[Itemized modification records]
******************************

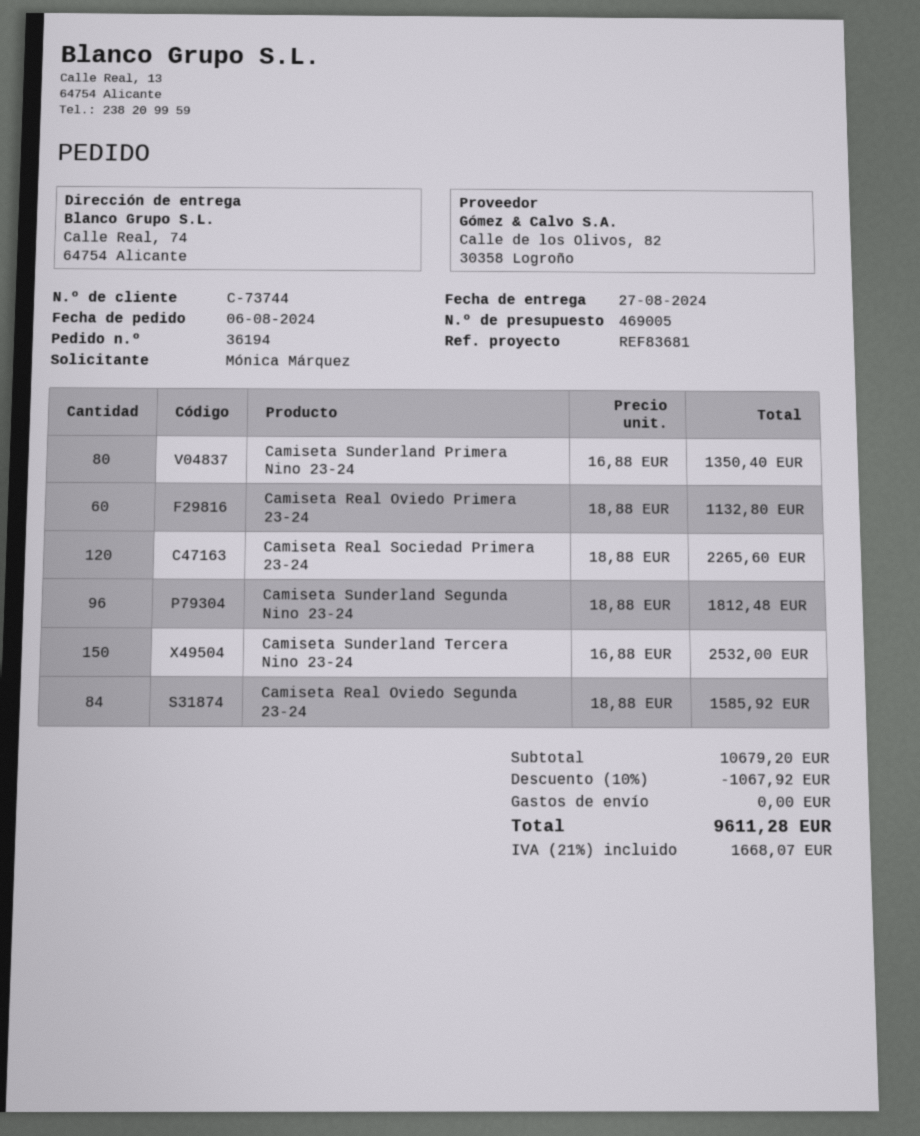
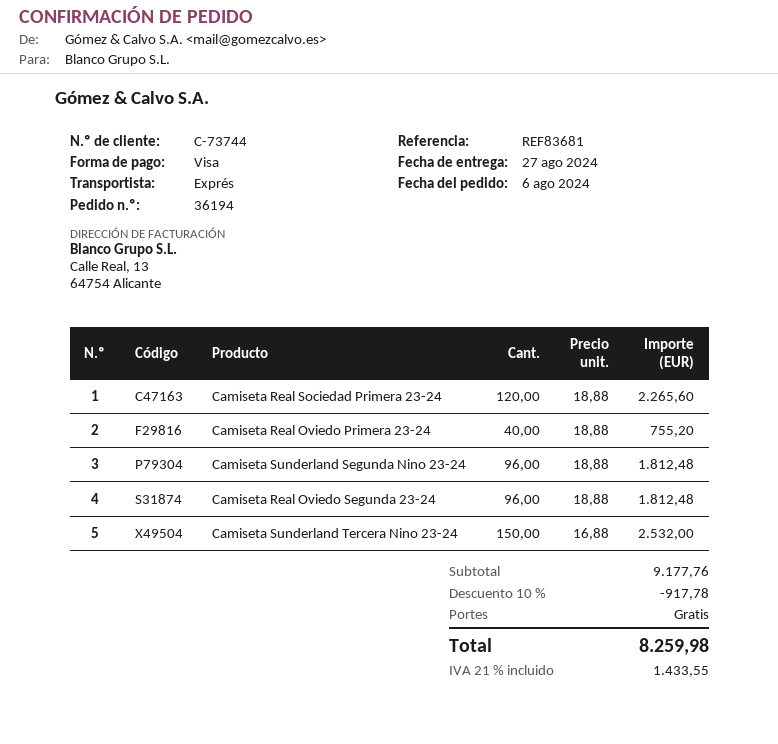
Camiseta Sunderland Primera Nino 23-24: 80 x 16.88 = 1350.40 -> none
Camiseta Real Oviedo Primera 23-24: 60 x 18.88 = 1132.80 -> 40 x 18.88 = 755.20
Camiseta Real Oviedo Segunda 23-24: 84 x 18.88 = 1585.92 -> 96 x 18.88 = 1812.48
subtotal: 10679.20 -> 9177.76
discount: 10% = 1067.92 -> 10% = 917.78
tax: 21% = 1668.07 -> 21% = 1433.55
total: 9611.28 -> 8259.98

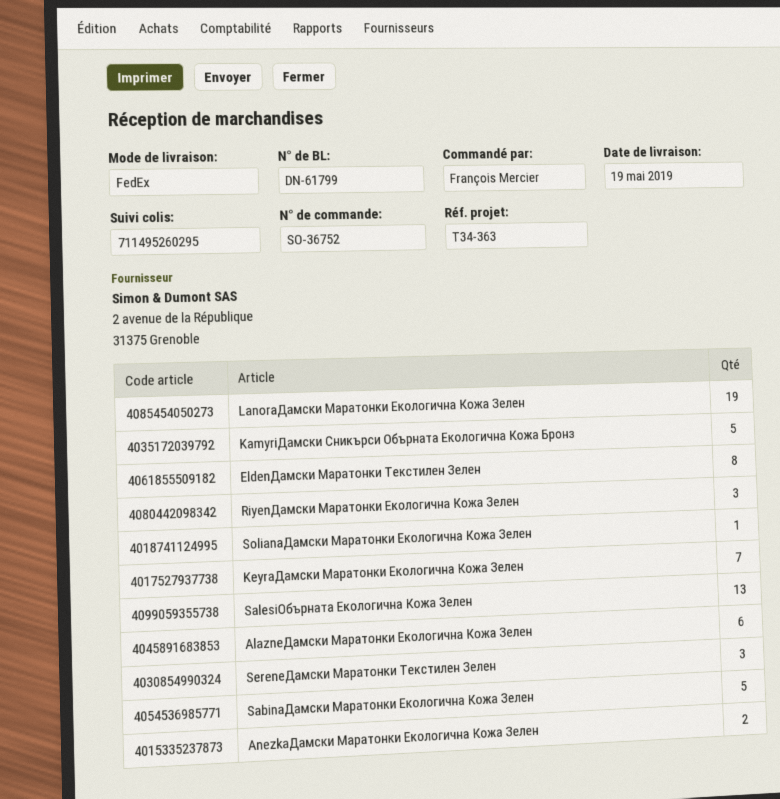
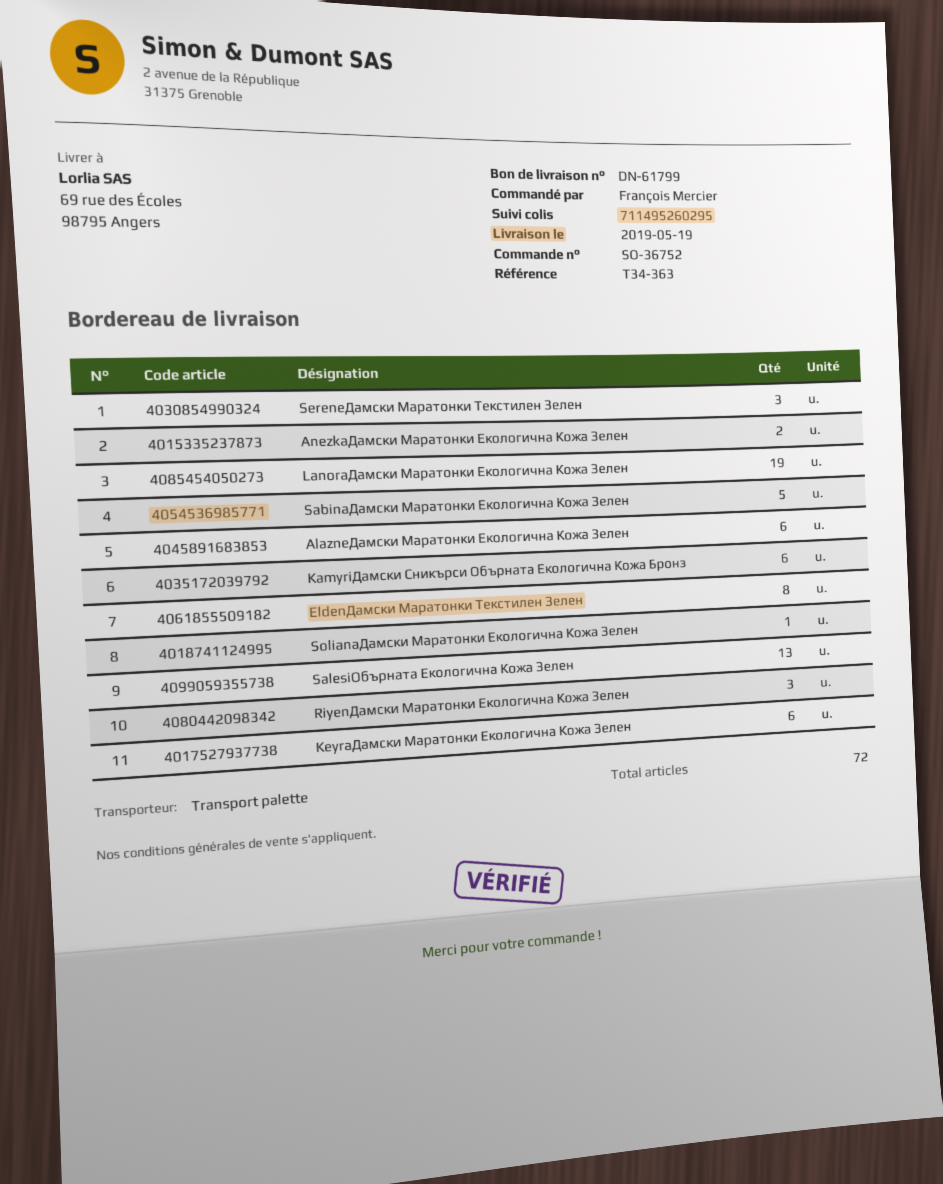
shipping method: FedEx -> pallet freight
KamyriДамски Сникърси Обърната Екологична Кожа Бронз: 5 -> 6
KeyraДамски Маратонки Екологична Кожа Зелен: 7 -> 6

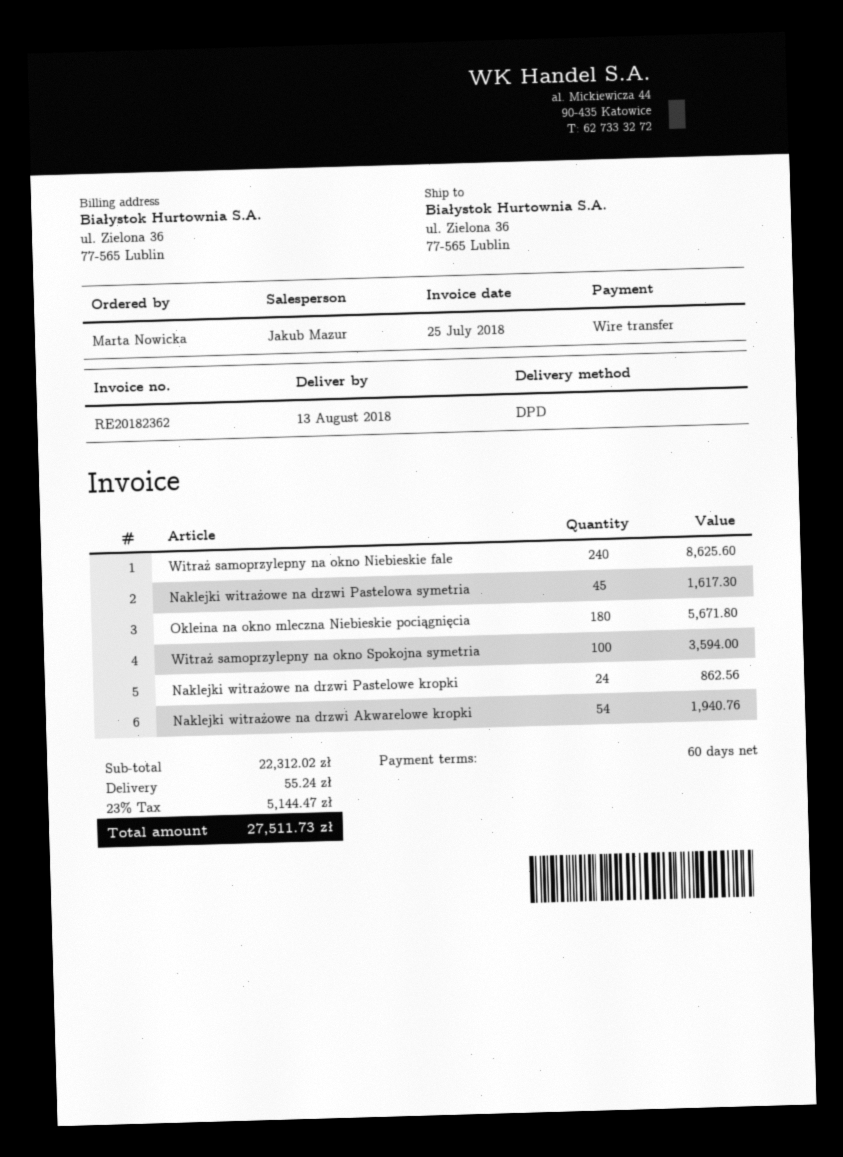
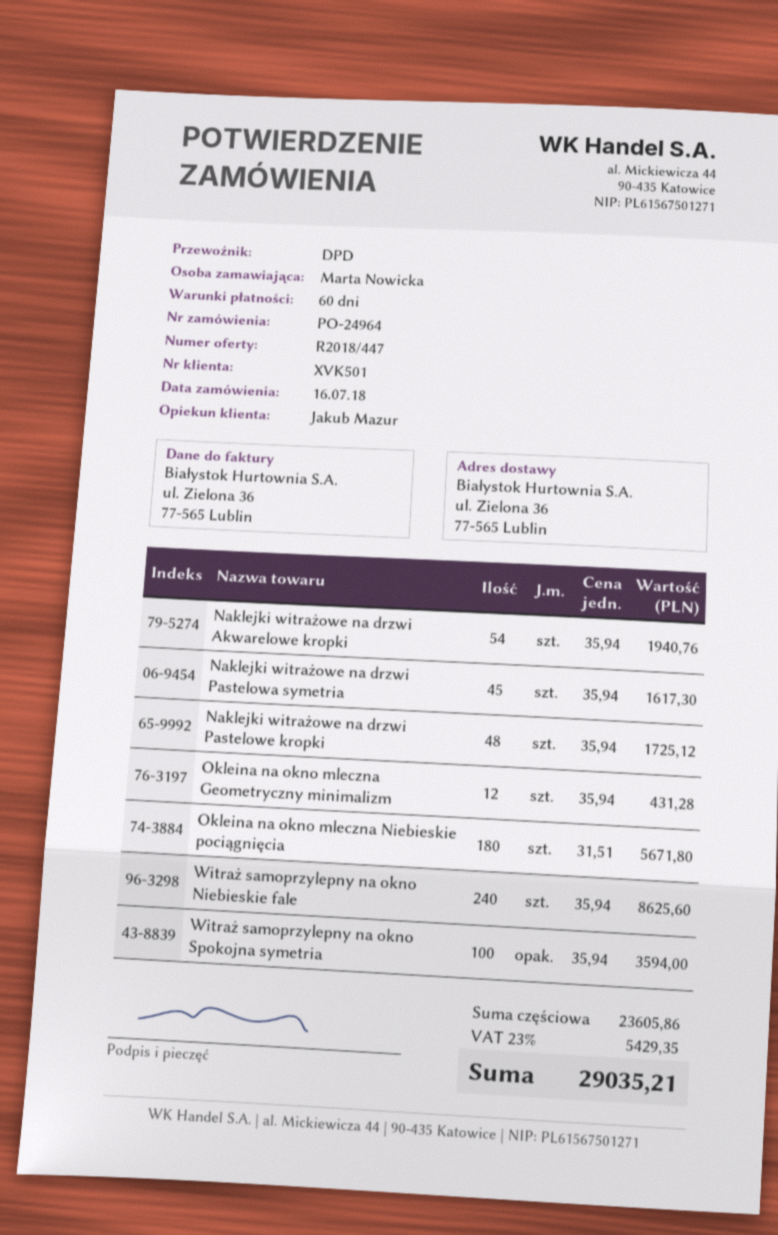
Naklejki witrażowe na drzwi Pastelowe kropki: 24 for 862.56 -> 48 for 1725.12
Okleina na okno mleczna Geometryczny minimalizm: none -> 12 for 431.28
subtotal: 22312.02 -> 23605.86
shipping: 55.24 -> none
tax: 23% = 5144.47 -> 23% = 5429.35
total: 27511.73 -> 29035.21

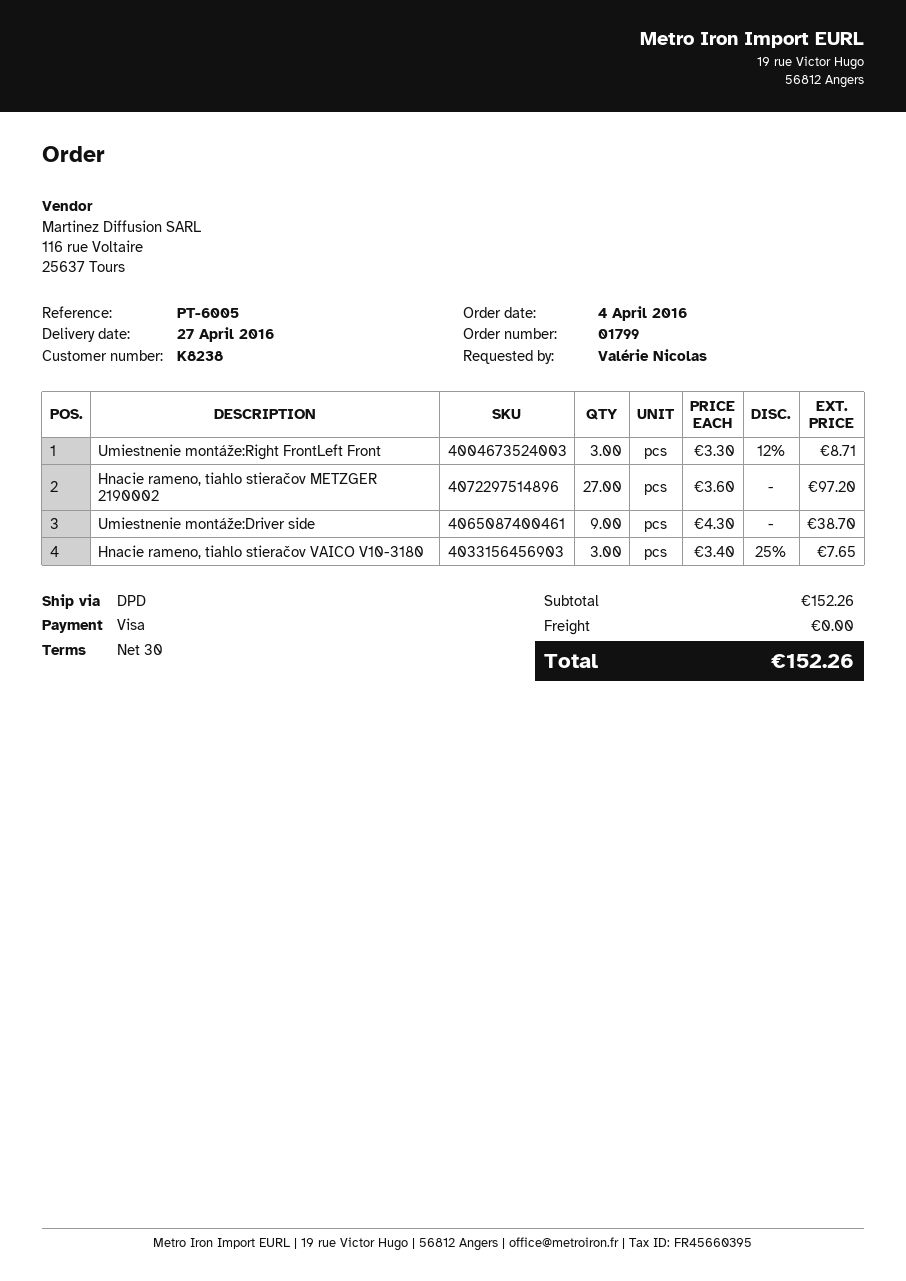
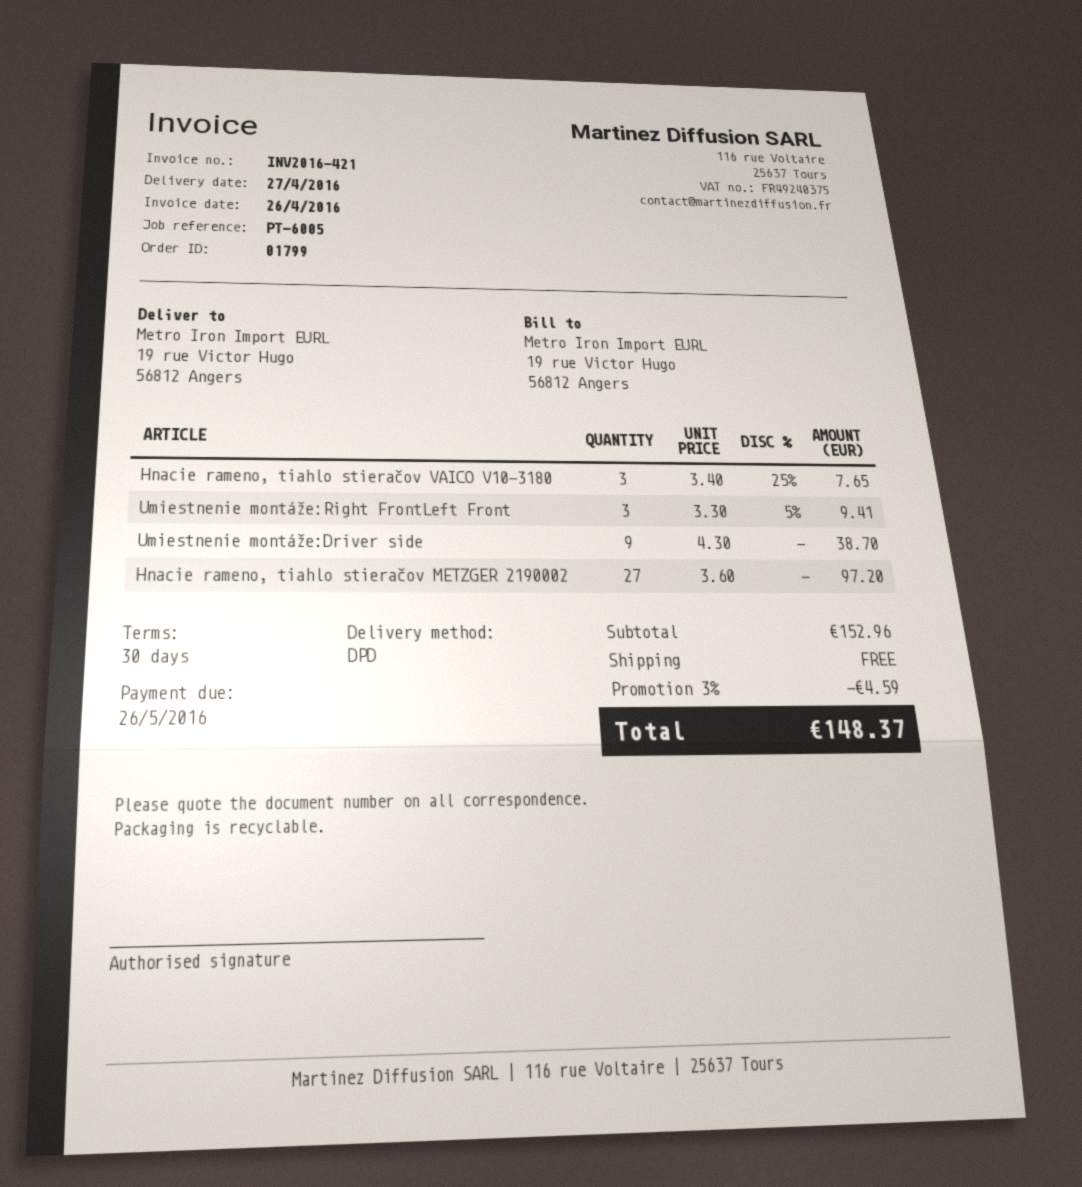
Umiestnenie montáže:Right FrontLeft Front: 3 x 3.30 - 12% = 8.71 -> 3 x 3.30 - 5% = 9.41
subtotal: 152.26 -> 152.96
discount: none -> 3% = 4.59
total: 152.26 -> 148.37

******************************

The answer is the full set of records printed exactly, less the pictures.

Camiseta Sunderland Primera Nino 23-24: 80 x 16.88 = 1350.40 -> none
Camiseta Real Oviedo Primera 23-24: 60 x 18.88 = 1132.80 -> 40 x 18.88 = 755.20
Camiseta Real Oviedo Segunda 23-24: 84 x 18.88 = 1585.92 -> 96 x 18.88 = 1812.48
subtotal: 10679.20 -> 9177.76
discount: 10% = 1067.92 -> 10% = 917.78
tax: 21% = 1668.07 -> 21% = 1433.55
total: 9611.28 -> 8259.98

shipping method: FedEx -> pallet freight
KamyriДамски Сникърси Обърната Екологична Кожа Бронз: 5 -> 6
KeyraДамски Маратонки Екологична Кожа Зелен: 7 -> 6

Naklejki witrażowe na drzwi Pastelowe kropki: 24 for 862.56 -> 48 for 1725.12
Okleina na okno mleczna Geometryczny minimalizm: none -> 12 for 431.28
subtotal: 22312.02 -> 23605.86
shipping: 55.24 -> none
tax: 23% = 5144.47 -> 23% = 5429.35
total: 27511.73 -> 29035.21

Umiestnenie montáže:Right FrontLeft Front: 3 x 3.30 - 12% = 8.71 -> 3 x 3.30 - 5% = 9.41
subtotal: 152.26 -> 152.96
discount: none -> 3% = 4.59
total: 152.26 -> 148.37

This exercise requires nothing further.